▶ BRIEF: When you reach the line with "Rani Pink: 2" in the data below, begin printing lines exactly, and stop once the line with "total: 420.81 -> 433.53" has been printed.

▶ DATASET EXTRACT:
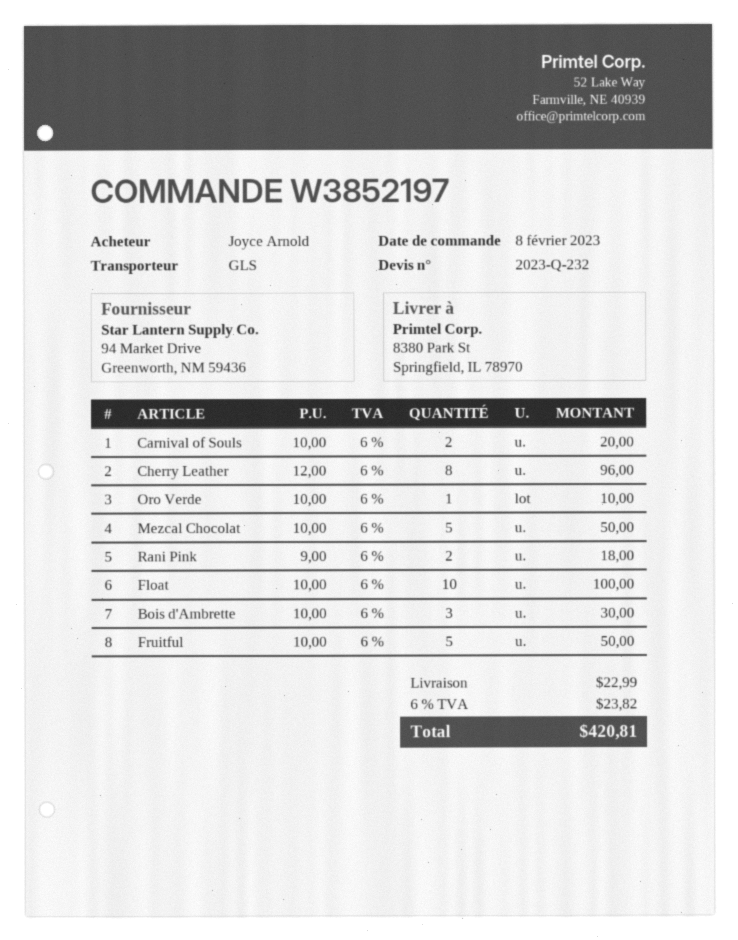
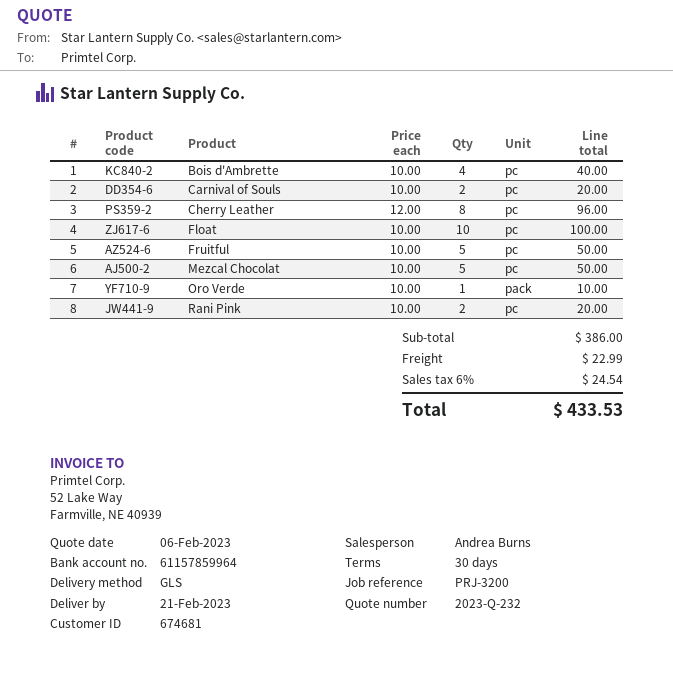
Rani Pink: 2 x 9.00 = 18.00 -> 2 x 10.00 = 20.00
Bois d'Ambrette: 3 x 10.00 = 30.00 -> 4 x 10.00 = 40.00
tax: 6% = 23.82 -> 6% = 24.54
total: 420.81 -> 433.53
==
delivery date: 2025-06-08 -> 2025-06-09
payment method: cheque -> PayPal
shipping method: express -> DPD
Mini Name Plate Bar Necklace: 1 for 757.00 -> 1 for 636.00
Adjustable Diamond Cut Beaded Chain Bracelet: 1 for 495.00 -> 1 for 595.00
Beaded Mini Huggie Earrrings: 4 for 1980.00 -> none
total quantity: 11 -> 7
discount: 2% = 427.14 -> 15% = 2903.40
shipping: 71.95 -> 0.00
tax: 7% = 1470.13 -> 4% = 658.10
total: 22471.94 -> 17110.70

▶ RESULT OF THE EXERCISE:
Rani Pink: 2 x 9.00 = 18.00 -> 2 x 10.00 = 20.00
Bois d'Ambrette: 3 x 10.00 = 30.00 -> 4 x 10.00 = 40.00
tax: 6% = 23.82 -> 6% = 24.54
total: 420.81 -> 433.53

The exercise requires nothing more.